I've written a date parser that parses different types of dates using Parsec.
Credit for the original problem goes to here.
The following formats are as such:
yyyy-mm-dd
mm/dd/yy
mm#yy#dd
dd*mm*yyyy
(month word) dd, yy
(month word) dd, yyyy
(month word)
can be: Jan Feb Mar Apr May Jun Jul Aug Sep Oct Nov Dec
Note if is yyyy
it is a full 4 digit year. If it is yy
then it is only the last 2 digits of the year.

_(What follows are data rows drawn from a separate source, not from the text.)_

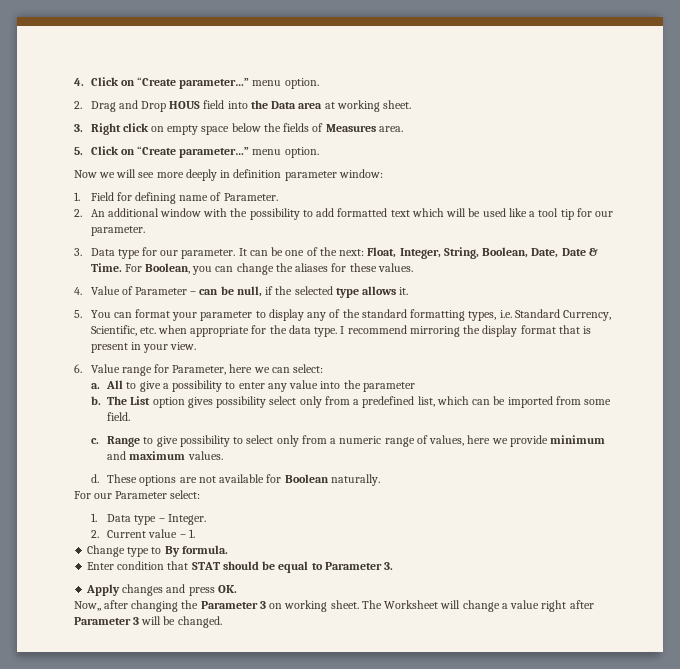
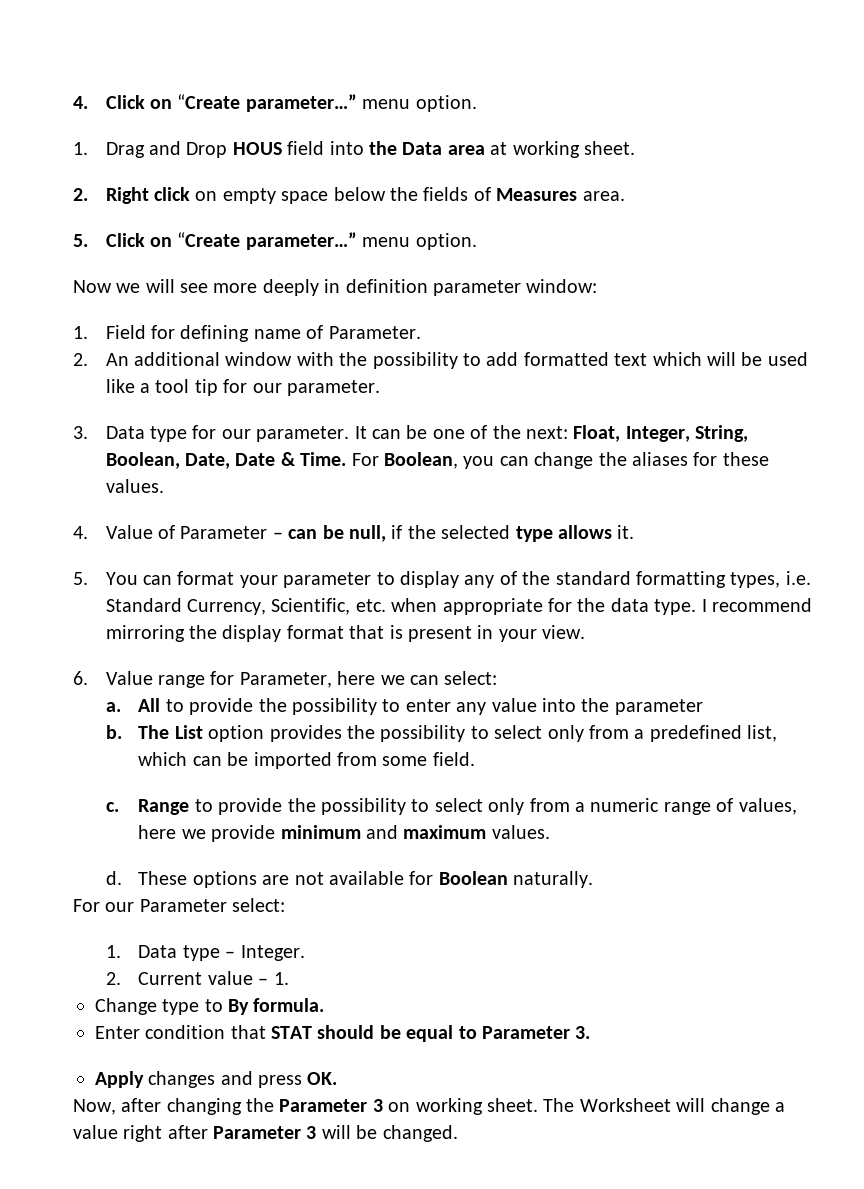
- 2. Drag and Drop HOUS field into the Data area at working sheet.
+ 1. Drag and Drop HOUS field into the Data area at working sheet.
- 3. Right click on empty space below the fields of Measures area.
+ 2. Right click on empty space below the fields of Measures area.
- All to give a possibility to enter any value into the parameter
+ All to provide the possibility to enter any value into the parameter
- The List option gives possibility select only from a predefined list, which can be imported from some field.
+ The List option provides the possibility to select only from a predefined list, which can be imported from some field.
- Range to give possibility to select only from a numeric range of values, here we provide minimum and maximum values.
+ Range to provide the possibility to select only from a numeric range of values, here we provide minimum and maximum values.
- Now,, after changing the Parameter 3 on working sheet.
+ Now, after changing the Parameter 3 on working sheet.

Years only go between 1950-2049.
module Main where
import System.Environment
import Text.Printf
import Text.ParserCombinators.Parsec
type Day = Int
type Month = Int
type Year = Int
data Date = Date Year Month Day
instance Show Date where
show (Date year month day) =
printf "%04d-%02d-%02d" year month day
parseDay :: Parser Day
parseDay = do
digits <- count 2 digit
let day = read digits
if day < 0 || day > 31
then fail $ printf "day %02d not in range" day
else return day
parseMonth :: Parser Month
parseMonth = do
digits <- count 2 digit
let month = read digits
if month < 0 || month > 12
then fail $ printf "month %02d not in range" month
else return month
wordMonths :: [String]
wordMonths = [
"Jan",
"Feb",
"Mar",
"Apr",
"May",
"Jun",
"Jul",
"Aug",
"Sep",
"Oct",
"Nov",
"Dec" ]
parseWordMonth :: Parser Month
parseWordMonth = choice $ map try parsers
where
parseWordMonth :: String -> Month -> Parser Month
parseWordMonth word month = do
string word
return month
parsers :: [Parser Month]
parsers = zipWith parseWordMonth wordMonths [1..12]
parseYear :: Parser Year
parseYear = do
digits <- count 4 digit
return $ read digits
parseTwoYear :: Parser Year
parseTwoYear = do
digits <- count 2 digit
let year = read digits
return $ if year > 49
then 1900 + year
else 2000 + year
parseDate :: Parser Date
parseDate = do
date <- choice $ map try [parseISODate, parseNiceDate, parseWeirdDate, parseWTFDate, parseWordyDate]
eof
return date
where
-- yyyy-mm-dd
parseISODate :: Parser Date
parseISODate = do
year <- parseYear
char '-'
month <- parseMonth
char '-'
day <- parseDay
return $ Date year month day
-- mm/dd/yy
parseNiceDate :: Parser Date
parseNiceDate = do
month <- parseMonth
char '/'
day <- parseDay
char '/'
year <- parseTwoYear
return $ Date year month day
-- mm#yy#dd
parseWeirdDate :: Parser Date
parseWeirdDate = do
month <- parseMonth
char '#'
year <- parseTwoYear
char '#'
day <- parseDay
return $ Date year month day
-- dd*mm*yyyy
parseWTFDate :: Parser Date
parseWTFDate = do
day <- parseDay
char '*'
month <- parseMonth
char '*'
year <- parseYear
return $ Date year month day
-- (month word) dd, yyyy
-- (month word) dd, yy
parseWordyDate :: Parser Date
parseWordyDate = do
month <- parseWordMonth
char ' '
day <- parseDay
string ", "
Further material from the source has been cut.